Our Dutch-built sailboat has deep double stainless steel galley sinks. We love them for many reasons. We also hate them. Or did. The bottoms of the sinks are barely above the water line. Situated off-center to port, the sinks didn’t drain very well normally; when cruising offshore, they were virtually unusable, especially on starboard tack.
About fifteen years ago, I installed a galley sink sump and sump pump to facilitate drainage. The following photo shows the installation. The sump is actually a modified plastic wastepaper basket. I suppose I should have used a proper sump, but one needs to improvise when in the Caribbean, and this wastepaper basket has served its purpose flawlessly since installation. As labeled but unseen in the photo, the sinks are plumbed into the top right side of the sump. Water drains from the bottom of the sump into a hose that runs below the thru-hull valve and then up to an inlet to the sump pump. The outflow from the pump leads to an anti-siphon loop that runs up and back through a chase that houses a deck drain immediately behind the galley sinks. The return from the anti-siphon loop leads to the thru-hull valve to discharge overboard.
The sump pump is a diaphragm pump, a Whale Gulper Grouper, and is attached to an inline tail piece that includes two duck bill valves, one at the inlet and one at the outlet. These valves are basically the same as used in many marine toilets, and serve to keep the discharge water heading in its intended direction to the thru-hull rather than back into the sump.
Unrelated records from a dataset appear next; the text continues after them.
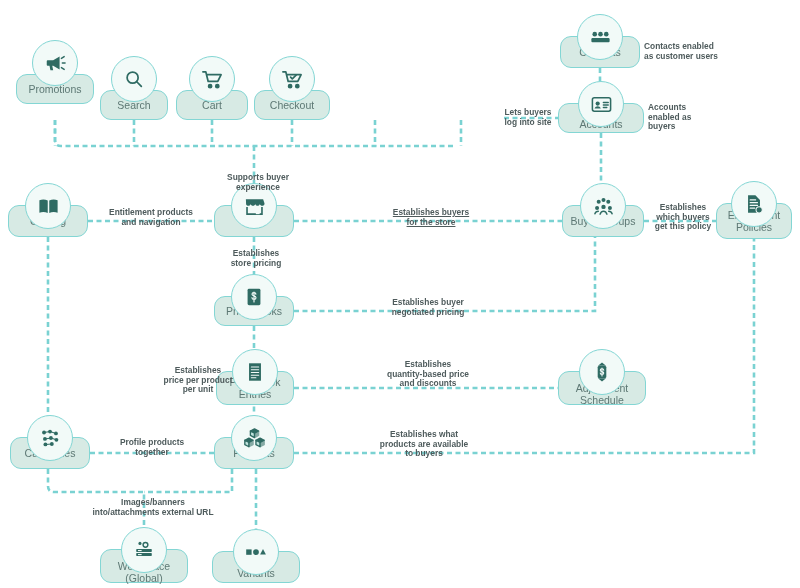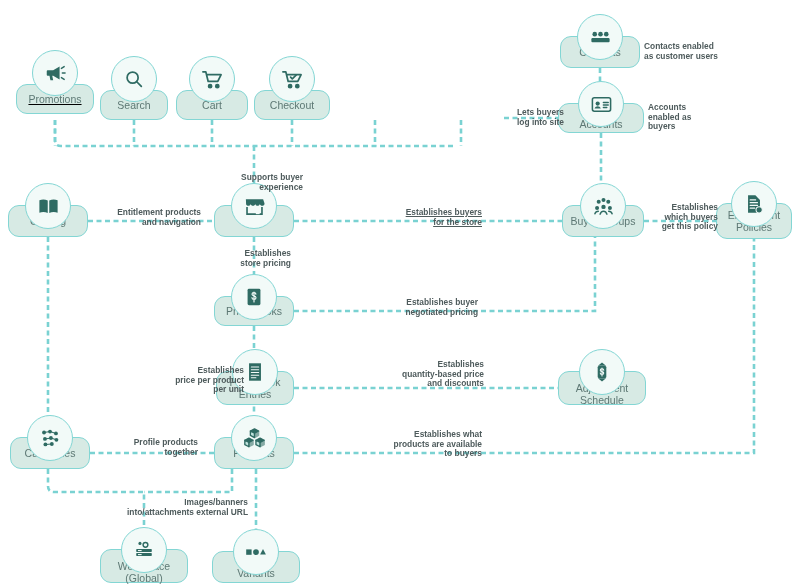--- a/index.html
+++ b/index.html
@@ -101,7 +101,7 @@
     </g>
   </svg>
 
-  <div class="node" style="left:16px;top:72px;width:78px;height:42px;text-decoration:underline;">
+  <div class="node" style="left:16px;top:62px;width:78px;height:42px;">
     <div class="badge" style="top:-22px;width:44px;height:44px;">
       <svg width="22" height="22" viewBox="0 0 24 24" fill="#2f6b63">
           <path d="M3 10v4a1 1 0 0 0 1 1h2l1 5h3l-1-5h1l7 4V5l-7 4H4a1 1 0 0 0-1 1z"></path>

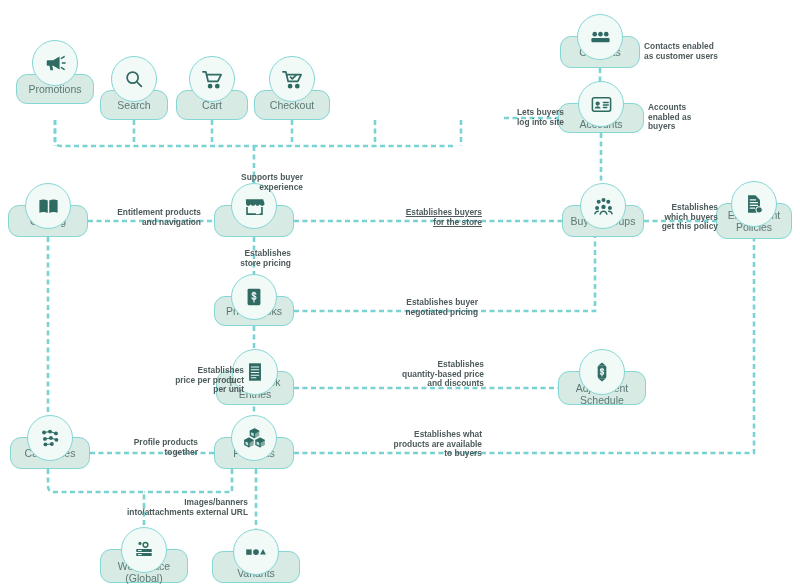--- a/index.html
+++ b/index.html
@@ -41,7 +41,7 @@
     color:#4e5b5c;
     font-size:8.4px;
     line-height:9.6px;
-    text-align:right;
+    text-align:center;
     font-weight:700;
     white-space:pre-line;
     z-index:4;

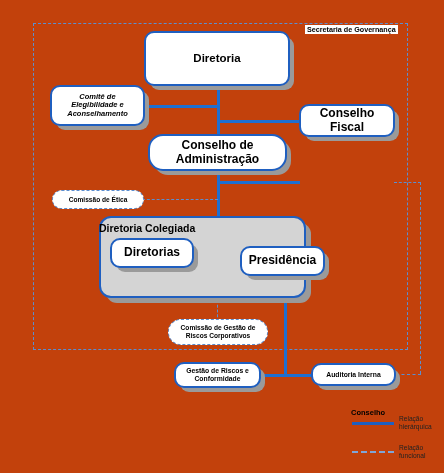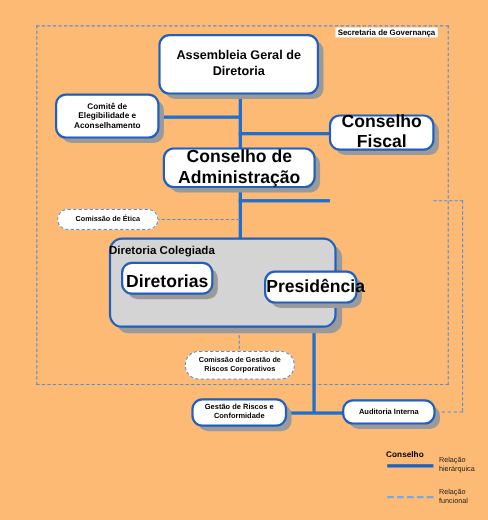--- a/index.html
+++ b/index.html
@@ -14,7 +14,7 @@
     position: relative;
     width: 444px;
     height: 473px;
-    background: #fdba74;
+    background: #c2410c;
     overflow: hidden;
   }
 

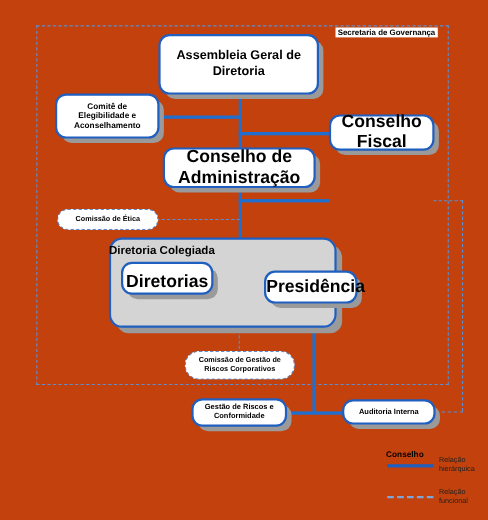--- a/index.html
+++ b/index.html
@@ -185,7 +185,6 @@
 
   <div class="node big" style="left:144px; top:31px; width:146px; height:55px;">
     <span>
-      <span>Assembleia Geral de</span>
       <span>Diretoria</span>
     </span>
   </div>

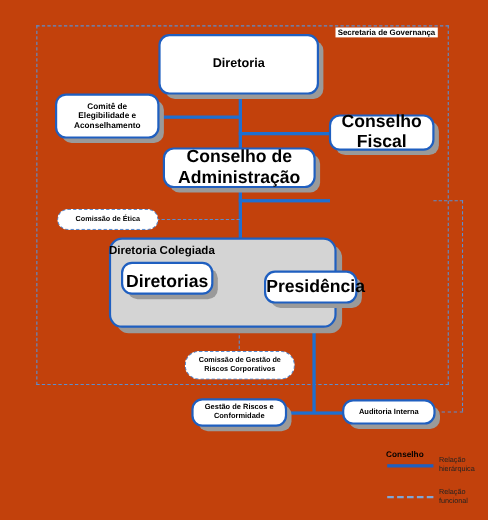--- a/index.html
+++ b/index.html
@@ -39,7 +39,7 @@
 
   .node.big   { font-size: 11.5px; }
   .node.mid   { font-size: 16px; }
-  .node.small { font-size: 7.5px; }
+  .node.small { font-size: 7.5px; font-style: italic; }
   .node.tiny  { font-size: 6.8px; }
 
   

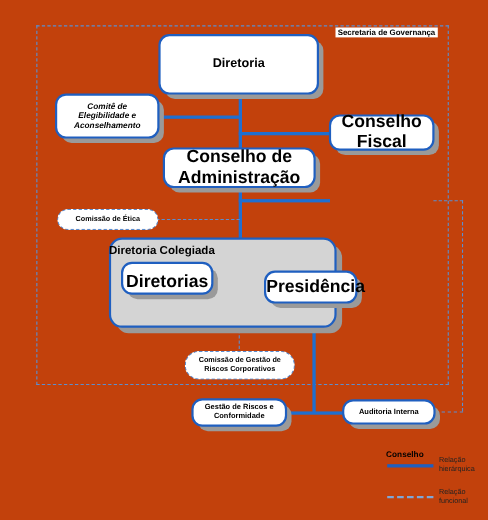--- a/index.html
+++ b/index.html
@@ -38,7 +38,7 @@
   .node span { display: block; width: 100%; }
 
   .node.big   { font-size: 11.5px; }
-  .node.mid   { font-size: 16px; }
+  .node.mid   { font-size: 12px; }
   .node.small { font-size: 7.5px; font-style: italic; }
   .node.tiny  { font-size: 6.8px; }
 

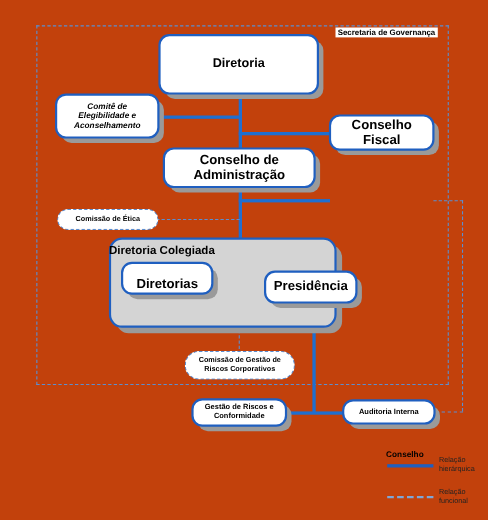--- a/index.html
+++ b/index.html
@@ -201,7 +201,7 @@
     <span>Conselho Fiscal</span>
   </div>
 
-  <div class="node mid" style="left:148px; top:134px; width:139px; height:37px;">
+  <div class="node mid" style="left:148px; top:134px; width:139px; height:37px;border-radius:15px;">
     <span>
       <span>Conselho de</span>
       <span>Administração</span>

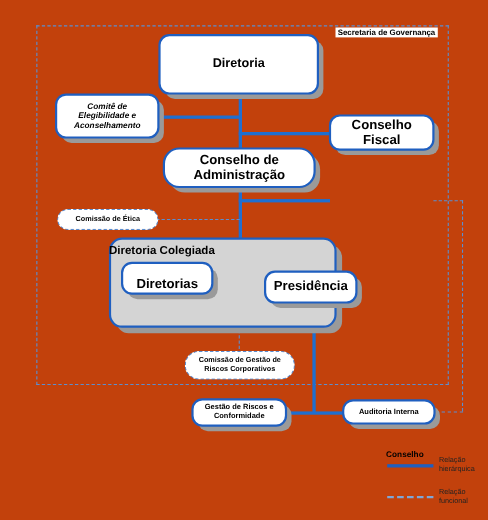--- a/index.html
+++ b/index.html
@@ -213,7 +213,7 @@
     <span>Comissão de Ética</span>
   </div>
 
-  <div class="node mid" style="left:110px; top:238px; width:84px; height:30px;align-items:flex-end;">
+  <div class="node mid" style="left:110px; top:238px; width:84px; height:30px;">
     <span>Diretorias</span>
   </div>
Martha and I were gone all of January and missed the many storms and choppy harbor seas that hammered the marina. On return, neighboring boaters told us of all the debris that had washed into the harbor from the runoff that followed those storms. We witnessed a lot of debris ourselves, and considering our problem, the only thing I could envision was that the galley outflow must have been occluded by the same harbor debris. How to find and clear it?
Now, where is this sump apparatus located? In a “convenient” cabinet, just aft of the sinks and low to the cabin sole. And, of course, it’s obscured by the many galley and general maintenance items stored there. Gaining access was thus the first project in getting to the project.
Remedying the situation requires uninstalling the sump pump, freeing the tail piece from the afferent and efferent hoses, extracting the duck bill valves from the tail piece, and then reverting the duck bill valves or simply replacing them with new. I chose the latter. West Marine had them in stock—saved me rummaging through the spares compartment for those I know I have on hand.
I also decided to replace the pump’s diaphragm since I was “in the neighborhood,” and I had to replace the blue collar that mates the sump pump to the tailpiece because it was cracked.
Fortunately, WHALE still makes this pump and replacement parts are readily available. Sourcing them wasn’t difficult, but it was another project to get to the project. Of course, all this had NOTHING to do with the swamp I had come to drain, viz., finding and eliminating the source of blockage in the system.
The hose leading to the thru-hull looked a darker brown than its usual nasty self, so I concluded that a blockage in the hose was the source of the obstruction. After removing the hose from the thru-hull (it’s a two-inch hose), it was easy to see that it was packed tight with small wood chips, pretty much right up to the waterline. Fashioning a hook from a coat hanger, I clawed out two cups of debris.
Yuk! Ample explanation for the obstruction and subsequent failure of the duck bill valves. I flushed the hose with several liters of water, testing the new pump installation in the process, and then reassembled the entire system, confident that it was working once again.
I know there was a lot of debris in my slip and there was a lot of chop during the January storms. My assumption is that the constant pounding of the waves against the hull drove this debris into this relatively large discharge hose, packing it so tight that it occluded water flow. An aft sink discharge was similarly plugged, but easily cleared with a plunger. Ironically, my intake lines didn’t suffer the same fate, and my raw water filters are clean.
Nevertheless, check your raw water filters if you haven’t already, and I hope your discharge lines aren’t filled like mine were.